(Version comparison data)
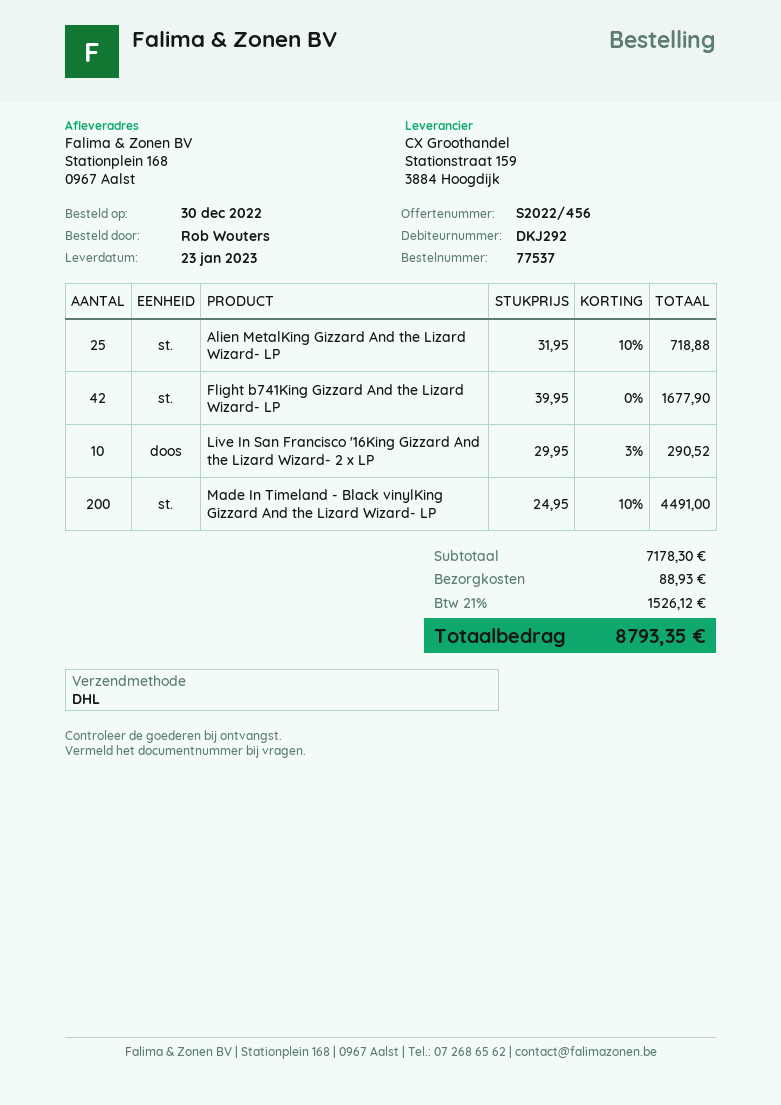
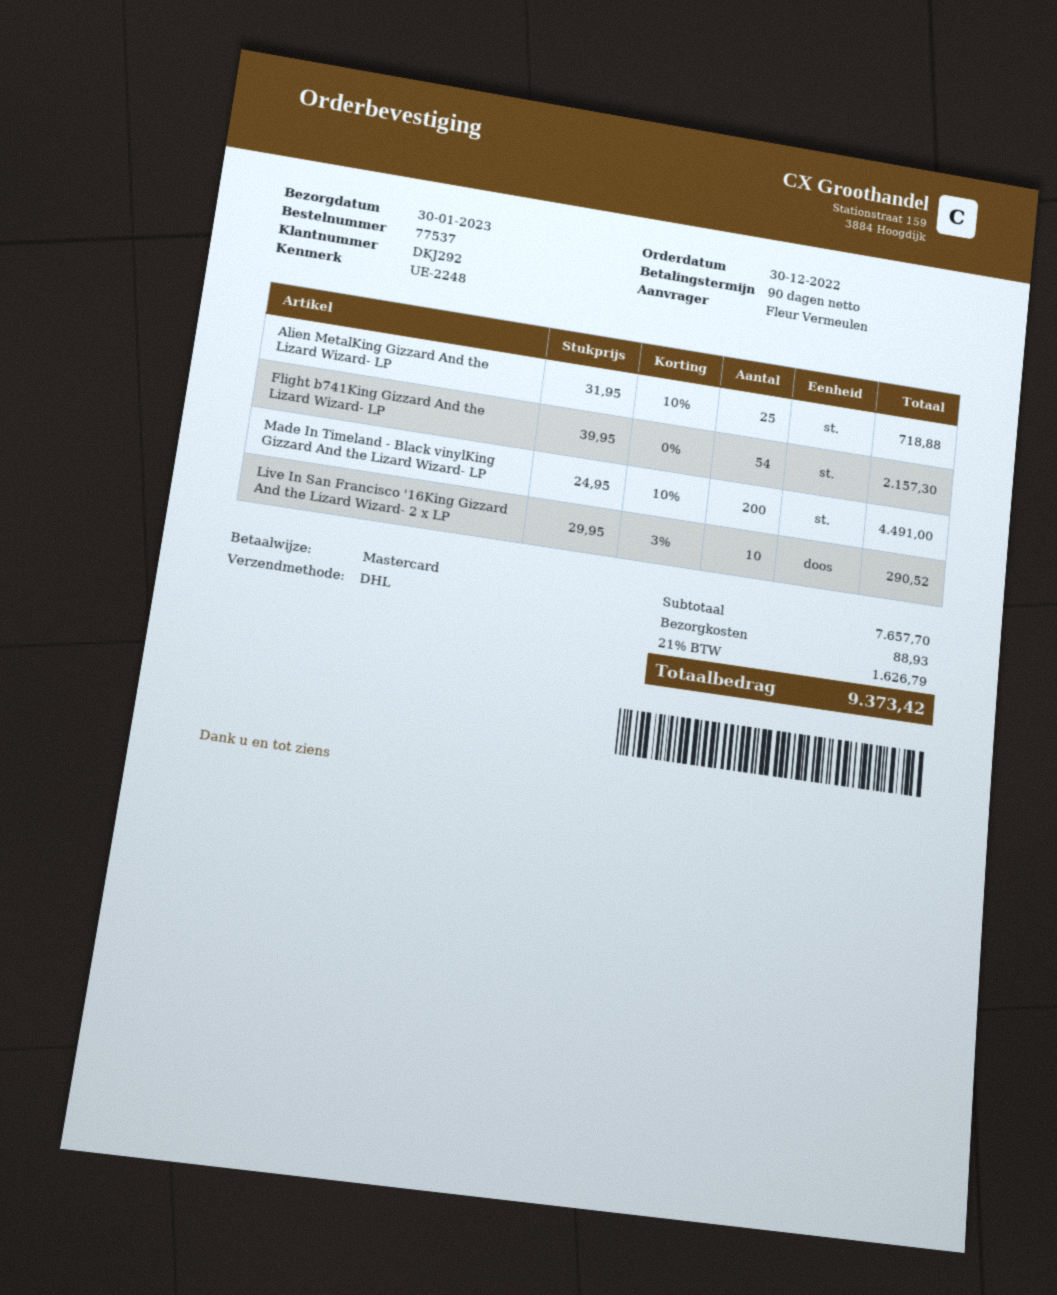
delivery date: 2023-01-23 -> 2023-01-30
ordered by: Rob Wouters -> Fleur Vermeulen
Flight b741King Gizzard And the Lizard Wizard- LP: 42 x 39.95 = 1677.90 -> 54 x 39.95 = 2157.30
subtotal: 7178.30 -> 7657.70
tax: 21% = 1526.12 -> 21% = 1626.79
total: 8793.35 -> 9373.42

• _The task_
Could you please write out the entries exactly as they are, with every picture left out?

• _Answer space_
delivery date: 2023-01-23 -> 2023-01-30
ordered by: Rob Wouters -> Fleur Vermeulen
Flight b741King Gizzard And the Lizard Wizard- LP: 42 x 39.95 = 1677.90 -> 54 x 39.95 = 2157.30
subtotal: 7178.30 -> 7657.70
tax: 21% = 1526.12 -> 21% = 1626.79
total: 8793.35 -> 9373.42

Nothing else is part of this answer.